[PATCH] D18328: [CUDA] Add option to mark most functions inside <complex> as host+device.

Mon Mar 21 15:35:39 PDT 2016

rsmith added inline comments.

================
Comment at: include/clang/Driver/Options.td:383-384
@@ -382,2 +382,4 @@
   HelpText<"Enable device-side debug info generation. Disables ptxas optimizations.">;
+def cuda_allow_std_complex : Flag<["--"], "cuda-allow-std-complex">,
+  HelpText<"Allow CUDA device code to use definitions from <complex>, other than operator>> and operator<<.">;
 def cuda_path_EQ : Joined<["--"], "cuda-path=">, Group<i_Group>,
----------------
jlebar wrote:
> jlebar wrote:
> > rnk wrote:
> > > jlebar wrote:
> > > > tra wrote:
> > > > > rsmith wrote:
> > > > > > I don't think it's reasonable to have something this hacky / arbitrary in the stable Clang driver interface.
> > > > > What would be a better way to enable this 'feature'? I guess we could live with -Xclang -fcuda-allow-std-complex for now, but that does not seem to be particularly good way to give user control, either.
> > > > > 
> > > > > Perhaps we should have some sort of --cuda-enable-extension=foo option to control CUDA hacks.
> > > > > I don't think it's reasonable to have something this hacky / arbitrary in the stable Clang driver interface.
> > > > 
> > > > This is an important feature for a lot of projects, including tensorflow and eigen.  No matter how we define the flag, I suspect people are going to use it en masse.  (Most projects I've seen pass the equivalent flag to nvcc.)  At the point that many or even most projects are relying on it, I'd suspect we'll have difficulty changing this flag, regardless of whether or not it is officially part of our stable API.
> > > > 
> > > > There's also the issue of discoverability.  nvcc actually gives a nice error message when you try to use std::complex -- it seems pretty unfriendly not to even list the relevant flag in clang --help.
> > > > 
> > > > I don't feel particularly strongly about this, though -- I'm more concerned about getting something that works.
> > > What if we had a catchall nvcc quirks mode flag similar to -fms-compatibility? We probably don't want a super fine grained LangOpt like this.
> > An alternative wrt the flag is to enable it by default.  This would be somewhat consistent with existing behavior, wherein we make most std math functions available without a special flag, even though they're not technically host-device.  The main difference here is that there we're matching nvcc's default behavior, whereas here we're actually going further than nvcc -- nvcc by default doesn't let you touch std::complex from device code at all, and with a flag, you can touch its *constexpr* functions.  Which is not actually very much.
> > 
> > Nonetheless, since the user-visible effect is consistent with our approach of making std math stuff available, and since this shouldn't make us reject code nvcc accepts, I'd be more OK hiding the flag to turn it off.
> > What if we had a catchall nvcc quirks mode flag similar to -fms-compatibility?
> 
> I think we midair'ed on this.  See above comment about turning this flag on by default -- calling this "nvcc compat" wouldn't quite be right.  We could certainly have a broader flag, but I'm not sure at the moment what else would reasonably go in with this one.
I'd find either of these suggestions (-fnvcc-compatibility or a cc1-only flag to turn this behaviour off) more palatable than the current approach.

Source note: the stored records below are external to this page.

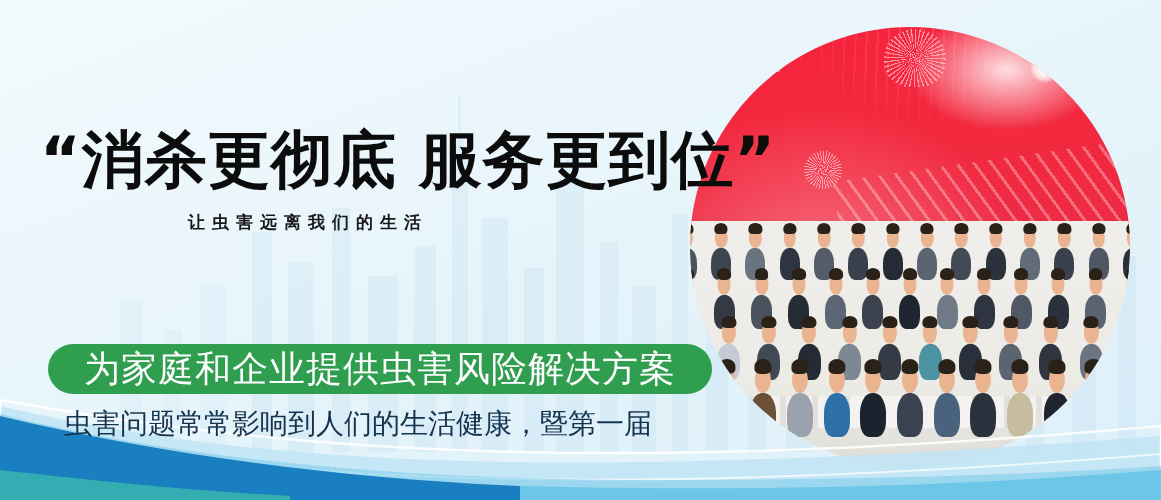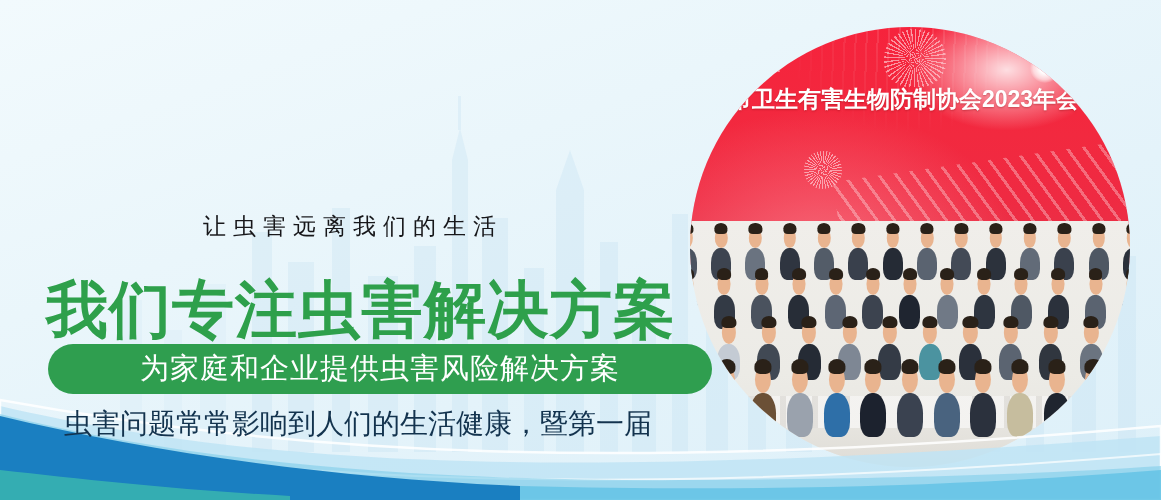--- a/index.html
+++ b/index.html
@@ -199,7 +199,6 @@
         <div class="emblem"></div>
         <div class="emblem2"></div>
         <div class="stage-small-text">防制协会</div>
-        <div class="stage-line1">市卫生有害生物防制协会2023年会</div>
       </div>
 
       <div class="crowd">

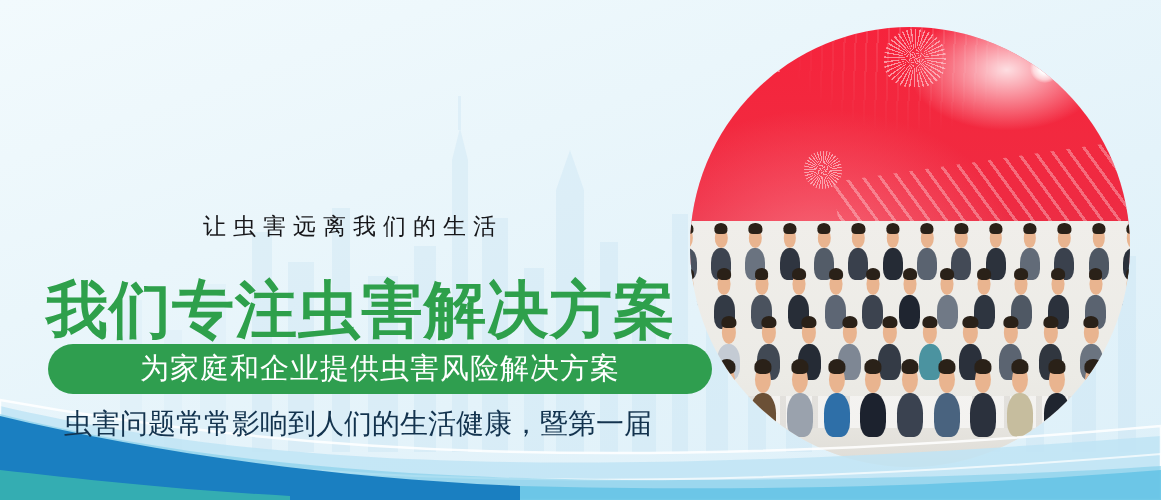--- a/index.html
+++ b/index.html
@@ -283,6 +283,7 @@
     <path d="M520,116 C760,122 960,116 1161,100 L1161,130 L520,130 Z" fill="#5cc0e4" opacity="0.75"></path>
   </svg>
 
+  <div class="headline">“消杀更彻底  服务更到位”</div>
 
   <div class="subline">让虫害远离我们的生活</div>
 

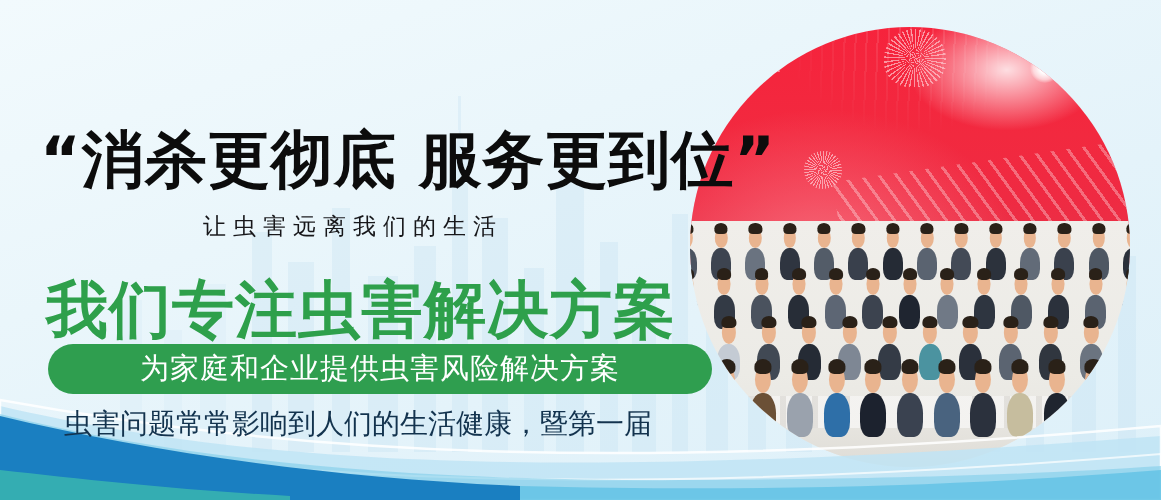--- a/index.html
+++ b/index.html
@@ -122,8 +122,8 @@
     font-family: "DejaVu Sans", "Liberation Sans", sans-serif;
   }
   .subline {
-    position: absolute; left: 203px; top: 211px;
-    font-size: 23px; font-weight: normal; color: #17171a;
+    position: absolute; left: 188px; top: 211px;
+    font-size: 17px; font-weight: bold; color: #17171a;
     letter-spacing: 7px; white-space: nowrap;
   }
   .greenline {

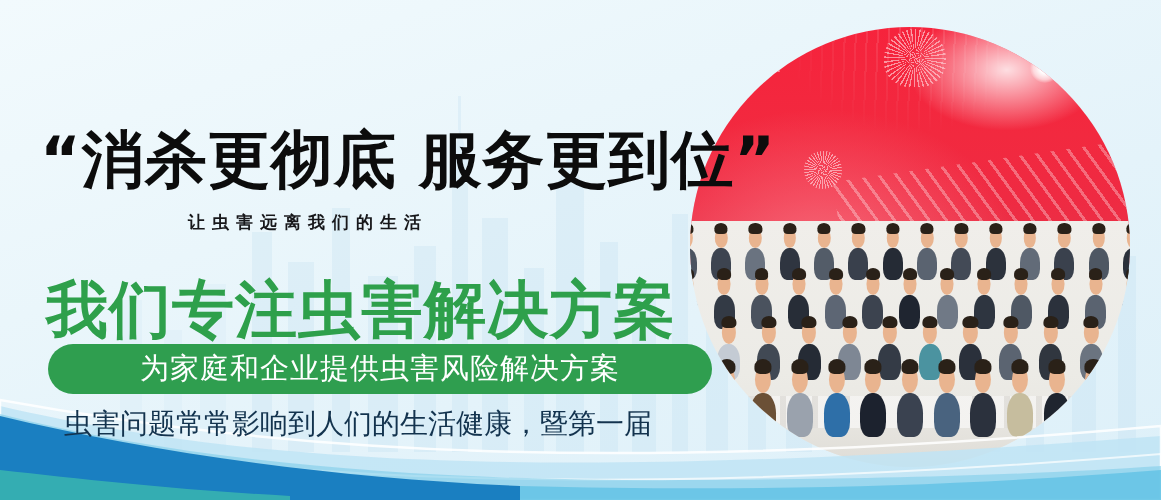--- a/index.html
+++ b/index.html
@@ -287,7 +287,6 @@
 
   <div class="subline">让虫害远离我们的生活</div>
 
-  <div class="greenline">我们专注虫害解决方案</div>
 
   <div class="pill">
     <span class="pill-text">为家庭和企业提供虫害风险解决方案</span>

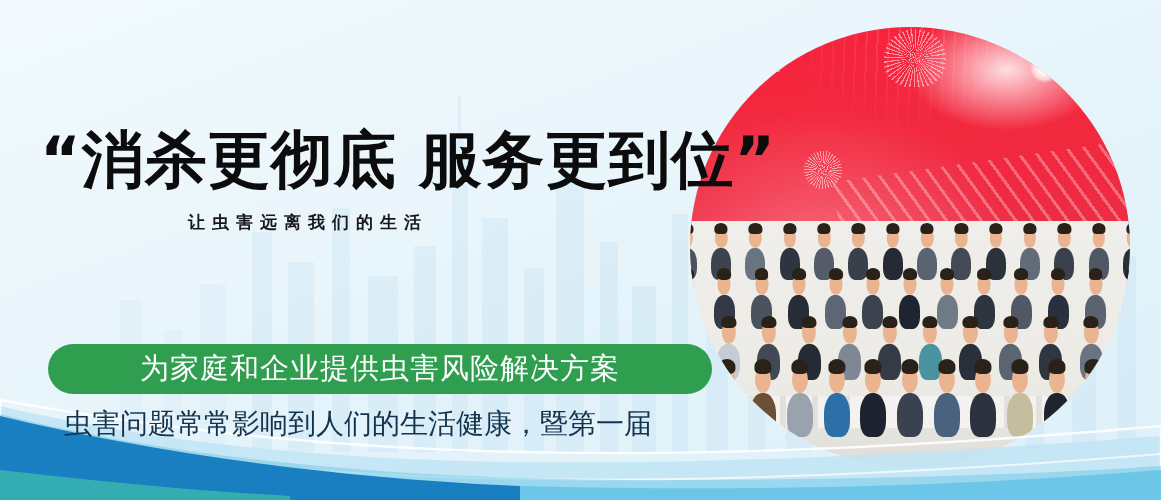--- a/index.html
+++ b/index.html
@@ -140,7 +140,7 @@
     display: flex; align-items: center; justify-content: center;
   }
   .pill-text {
-    font-size: 29px; color: #ffffff; letter-spacing: 1px; white-space: nowrap;
+    font-size: 36px; color: #ffffff; letter-spacing: 1px; white-space: nowrap;
   }
   .footline {
     position: absolute; left: 64px; top: 405px;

I'd also be a lot happier about this if we can view it as a short-term workaround, with the longer-term fix being to get the host/device attributes added to standard library implementations (even if it turns out we can never actually remove this workaround in practice). If we can legitimately claim that this is the way that CUDA is intended to work, and the missing attributes in <complex> are a bug in that header (in CUDA mode), then that provides a solid justification for having this complexity in Clang.

================
Comment at: lib/Sema/SemaCUDA.cpp:464-465
@@ +463,4 @@
+// <complex> without passing -fcuda-allow-std-complex.
+// TODO: Output a nvcc-compat warning if you try to use a non-constexpr function
+// from <complex> -- nvcc only lets you use constexpr functions.
+bool Sema::declShouldBeCUDAHostDevice(const FunctionDecl &FD) {
----------------
Does nvcc do this "`constexpr` implies `__host__ __device__`" thing only for functions declared within <complex>, or for all functions?

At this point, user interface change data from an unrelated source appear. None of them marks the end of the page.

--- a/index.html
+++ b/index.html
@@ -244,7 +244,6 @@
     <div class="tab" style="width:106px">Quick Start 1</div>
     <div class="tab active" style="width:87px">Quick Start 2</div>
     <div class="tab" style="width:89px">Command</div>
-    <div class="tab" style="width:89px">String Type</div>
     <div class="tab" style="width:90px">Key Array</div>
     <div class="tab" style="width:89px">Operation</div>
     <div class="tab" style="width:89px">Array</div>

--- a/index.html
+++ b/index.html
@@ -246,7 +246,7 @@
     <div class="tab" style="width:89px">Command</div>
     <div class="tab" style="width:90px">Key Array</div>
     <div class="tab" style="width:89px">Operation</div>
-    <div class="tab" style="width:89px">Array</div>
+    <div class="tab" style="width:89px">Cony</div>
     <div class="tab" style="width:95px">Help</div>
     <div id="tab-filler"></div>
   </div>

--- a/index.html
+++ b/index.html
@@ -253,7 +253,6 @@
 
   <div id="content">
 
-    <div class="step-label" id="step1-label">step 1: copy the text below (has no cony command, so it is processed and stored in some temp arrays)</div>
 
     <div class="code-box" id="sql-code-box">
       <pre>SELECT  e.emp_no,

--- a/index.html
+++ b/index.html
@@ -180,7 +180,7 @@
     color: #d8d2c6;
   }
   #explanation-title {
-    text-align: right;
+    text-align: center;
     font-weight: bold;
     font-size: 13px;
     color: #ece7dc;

Another alternative strategy: a wrapper `<complex>` header that does this:

    #include // ... union of includes from libc++ and libstdc++ <complex>
    #define constexpr __host__ __device__ constexpr
    #include_next <complex>
    #undef constexpr

================
Comment at: lib/Sema/SemaCUDA.cpp:485
@@ +484,3 @@
+  if (const auto *Method = dyn_cast<CXXMethodDecl>(&FD))
+    if (const auto *Parent = Method->getParent())
+      IsInStd |= Parent->isInStdNamespace();
----------------
rnk wrote:
> There's no cast on the RHS, so I'd spell out `CXXRecordDecl` here to make things more obvious.
`Parent` can't be null for a `CXXMethodDecl`, so just `Method->getParent()->isInStdNamespace()` would work.


http://reviews.llvm.org/D18328